The task –
Go through the lines of the material and tally those with the string "rgba"; reply with the number alone.
*** Excerpted records ***
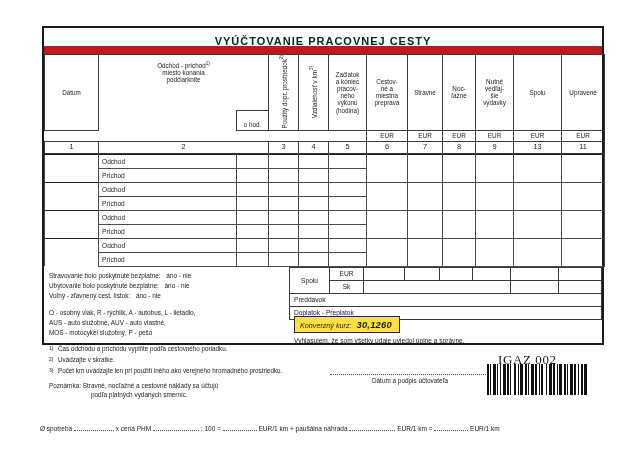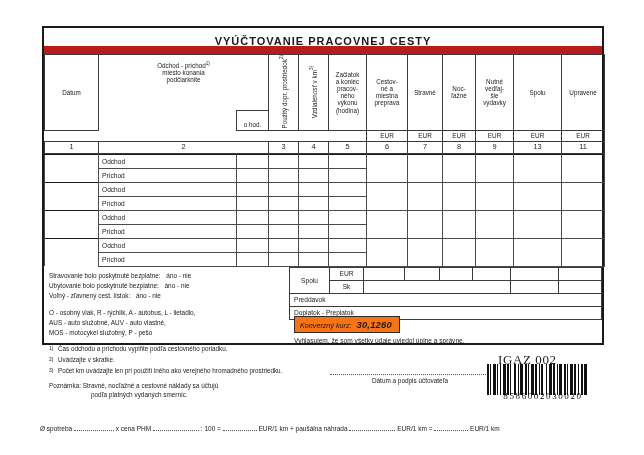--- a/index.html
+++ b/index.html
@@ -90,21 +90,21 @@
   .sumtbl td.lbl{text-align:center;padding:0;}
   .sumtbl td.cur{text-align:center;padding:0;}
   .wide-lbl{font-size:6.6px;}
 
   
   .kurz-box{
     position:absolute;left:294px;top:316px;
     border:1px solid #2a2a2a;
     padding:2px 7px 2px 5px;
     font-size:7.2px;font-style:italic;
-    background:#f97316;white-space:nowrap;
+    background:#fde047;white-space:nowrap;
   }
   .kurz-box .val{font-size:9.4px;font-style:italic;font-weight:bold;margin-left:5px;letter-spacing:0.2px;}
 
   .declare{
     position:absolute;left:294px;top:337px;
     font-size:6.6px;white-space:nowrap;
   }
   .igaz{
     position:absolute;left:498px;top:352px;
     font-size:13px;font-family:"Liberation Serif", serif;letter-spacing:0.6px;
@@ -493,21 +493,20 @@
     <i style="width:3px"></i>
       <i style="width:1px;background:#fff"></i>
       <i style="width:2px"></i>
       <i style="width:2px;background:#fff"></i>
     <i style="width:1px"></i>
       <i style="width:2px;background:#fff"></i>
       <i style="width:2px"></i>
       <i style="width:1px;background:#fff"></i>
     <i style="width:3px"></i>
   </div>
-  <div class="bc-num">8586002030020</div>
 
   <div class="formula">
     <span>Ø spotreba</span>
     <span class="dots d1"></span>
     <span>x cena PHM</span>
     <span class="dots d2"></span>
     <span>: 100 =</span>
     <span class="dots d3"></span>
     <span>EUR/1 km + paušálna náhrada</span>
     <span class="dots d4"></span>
*** End of Excerpted records ***
*** Excerpted records ***
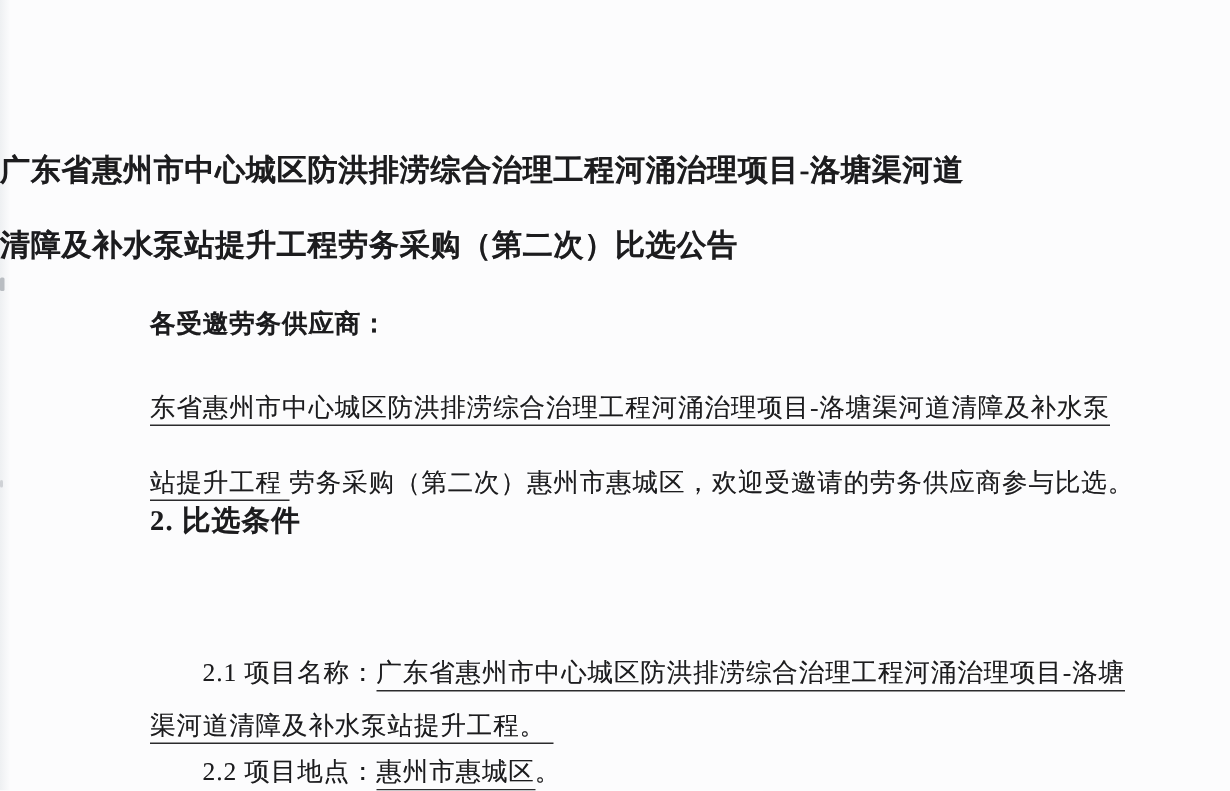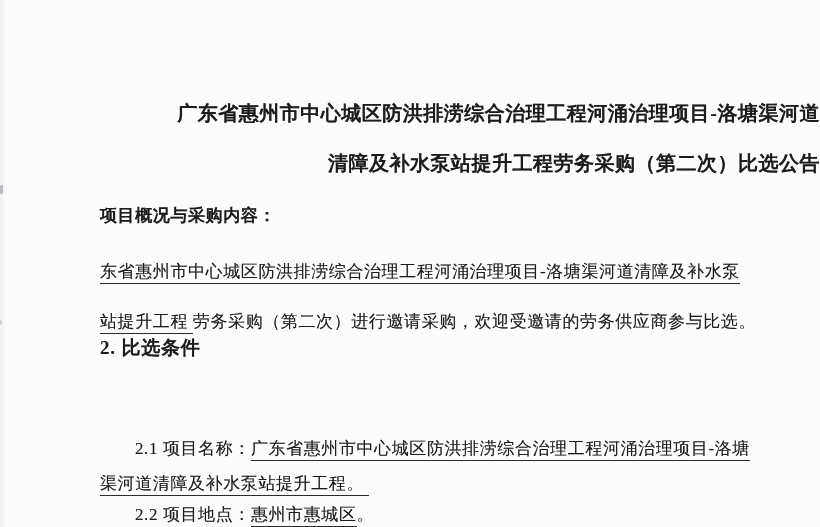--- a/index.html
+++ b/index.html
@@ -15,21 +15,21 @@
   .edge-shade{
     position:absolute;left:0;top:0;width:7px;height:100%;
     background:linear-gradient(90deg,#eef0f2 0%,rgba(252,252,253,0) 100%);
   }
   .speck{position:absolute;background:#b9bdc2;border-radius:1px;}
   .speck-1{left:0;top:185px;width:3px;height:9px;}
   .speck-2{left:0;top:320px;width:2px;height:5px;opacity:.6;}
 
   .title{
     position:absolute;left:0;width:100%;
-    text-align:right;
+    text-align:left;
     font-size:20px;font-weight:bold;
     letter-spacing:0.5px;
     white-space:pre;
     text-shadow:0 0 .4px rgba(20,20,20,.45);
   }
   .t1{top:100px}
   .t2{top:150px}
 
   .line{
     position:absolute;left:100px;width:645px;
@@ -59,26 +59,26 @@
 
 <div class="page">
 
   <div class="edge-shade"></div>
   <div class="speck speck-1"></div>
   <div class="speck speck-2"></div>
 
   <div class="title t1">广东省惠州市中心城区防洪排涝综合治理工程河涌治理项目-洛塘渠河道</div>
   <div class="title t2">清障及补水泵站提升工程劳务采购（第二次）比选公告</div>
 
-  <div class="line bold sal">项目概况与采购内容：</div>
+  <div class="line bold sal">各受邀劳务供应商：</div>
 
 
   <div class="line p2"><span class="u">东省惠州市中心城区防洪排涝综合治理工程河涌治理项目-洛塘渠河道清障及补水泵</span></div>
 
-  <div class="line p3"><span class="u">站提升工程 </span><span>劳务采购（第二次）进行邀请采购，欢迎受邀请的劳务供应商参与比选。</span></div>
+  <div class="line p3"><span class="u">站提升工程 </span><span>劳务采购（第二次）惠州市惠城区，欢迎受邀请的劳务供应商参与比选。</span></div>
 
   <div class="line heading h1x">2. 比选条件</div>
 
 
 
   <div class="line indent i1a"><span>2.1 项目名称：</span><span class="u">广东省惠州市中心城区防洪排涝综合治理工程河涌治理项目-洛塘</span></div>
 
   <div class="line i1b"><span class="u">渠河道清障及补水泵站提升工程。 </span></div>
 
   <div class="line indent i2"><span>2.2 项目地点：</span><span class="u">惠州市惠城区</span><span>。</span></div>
*** End of Excerpted records ***
*** Excerpted records ***
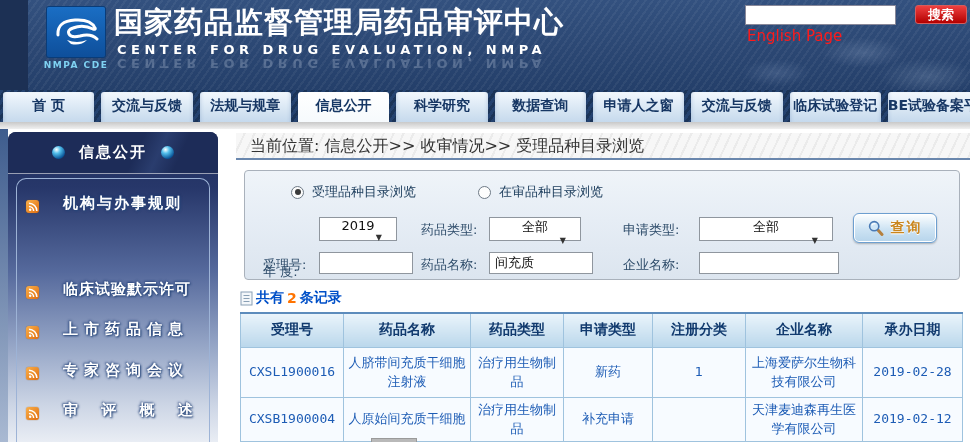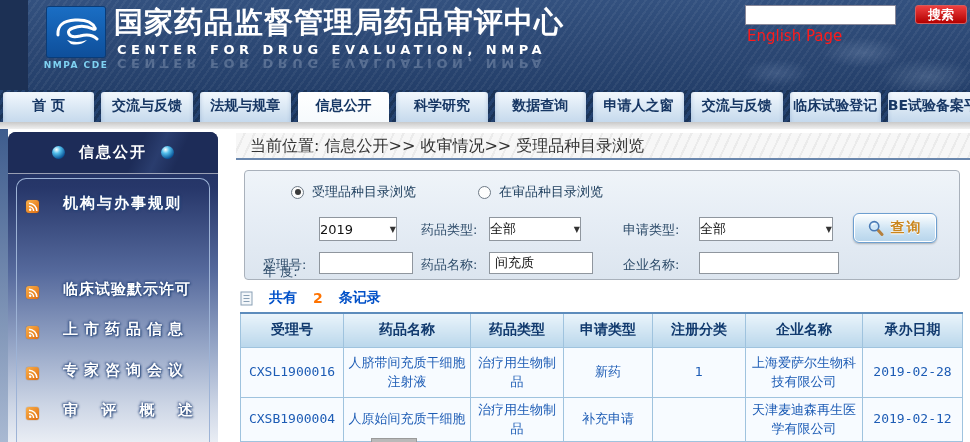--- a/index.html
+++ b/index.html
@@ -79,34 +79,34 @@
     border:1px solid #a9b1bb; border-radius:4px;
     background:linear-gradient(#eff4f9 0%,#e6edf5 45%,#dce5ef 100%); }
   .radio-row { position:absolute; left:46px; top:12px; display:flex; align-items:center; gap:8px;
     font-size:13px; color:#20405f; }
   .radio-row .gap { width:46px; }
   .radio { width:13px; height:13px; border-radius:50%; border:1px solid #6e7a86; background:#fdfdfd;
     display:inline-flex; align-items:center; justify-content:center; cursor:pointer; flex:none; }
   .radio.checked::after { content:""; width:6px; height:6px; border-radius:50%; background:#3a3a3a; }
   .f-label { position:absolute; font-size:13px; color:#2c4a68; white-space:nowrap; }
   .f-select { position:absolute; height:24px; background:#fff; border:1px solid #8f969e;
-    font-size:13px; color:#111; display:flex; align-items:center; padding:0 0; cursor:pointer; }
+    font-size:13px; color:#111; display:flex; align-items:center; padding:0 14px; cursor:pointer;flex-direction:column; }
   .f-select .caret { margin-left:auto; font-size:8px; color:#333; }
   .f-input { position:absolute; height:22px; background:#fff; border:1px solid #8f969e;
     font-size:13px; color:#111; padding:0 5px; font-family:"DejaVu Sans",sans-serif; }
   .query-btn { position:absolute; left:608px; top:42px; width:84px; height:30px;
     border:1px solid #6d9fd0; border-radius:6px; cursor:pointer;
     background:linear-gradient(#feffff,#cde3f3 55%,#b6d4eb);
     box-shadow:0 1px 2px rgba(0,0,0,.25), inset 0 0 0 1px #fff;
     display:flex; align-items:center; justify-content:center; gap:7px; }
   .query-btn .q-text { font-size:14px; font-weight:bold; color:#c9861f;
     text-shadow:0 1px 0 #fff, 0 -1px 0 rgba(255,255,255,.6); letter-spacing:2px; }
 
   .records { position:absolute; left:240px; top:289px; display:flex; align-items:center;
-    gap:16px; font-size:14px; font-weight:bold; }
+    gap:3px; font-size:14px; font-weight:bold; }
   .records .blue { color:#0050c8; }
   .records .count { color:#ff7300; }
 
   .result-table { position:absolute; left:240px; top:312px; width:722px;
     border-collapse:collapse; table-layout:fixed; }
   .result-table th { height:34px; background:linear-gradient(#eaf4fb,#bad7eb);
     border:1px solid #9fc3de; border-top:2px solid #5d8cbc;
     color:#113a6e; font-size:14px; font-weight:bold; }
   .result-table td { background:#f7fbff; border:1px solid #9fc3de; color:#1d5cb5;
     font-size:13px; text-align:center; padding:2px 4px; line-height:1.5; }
*** End of Excerpted records ***
Response to this task –
4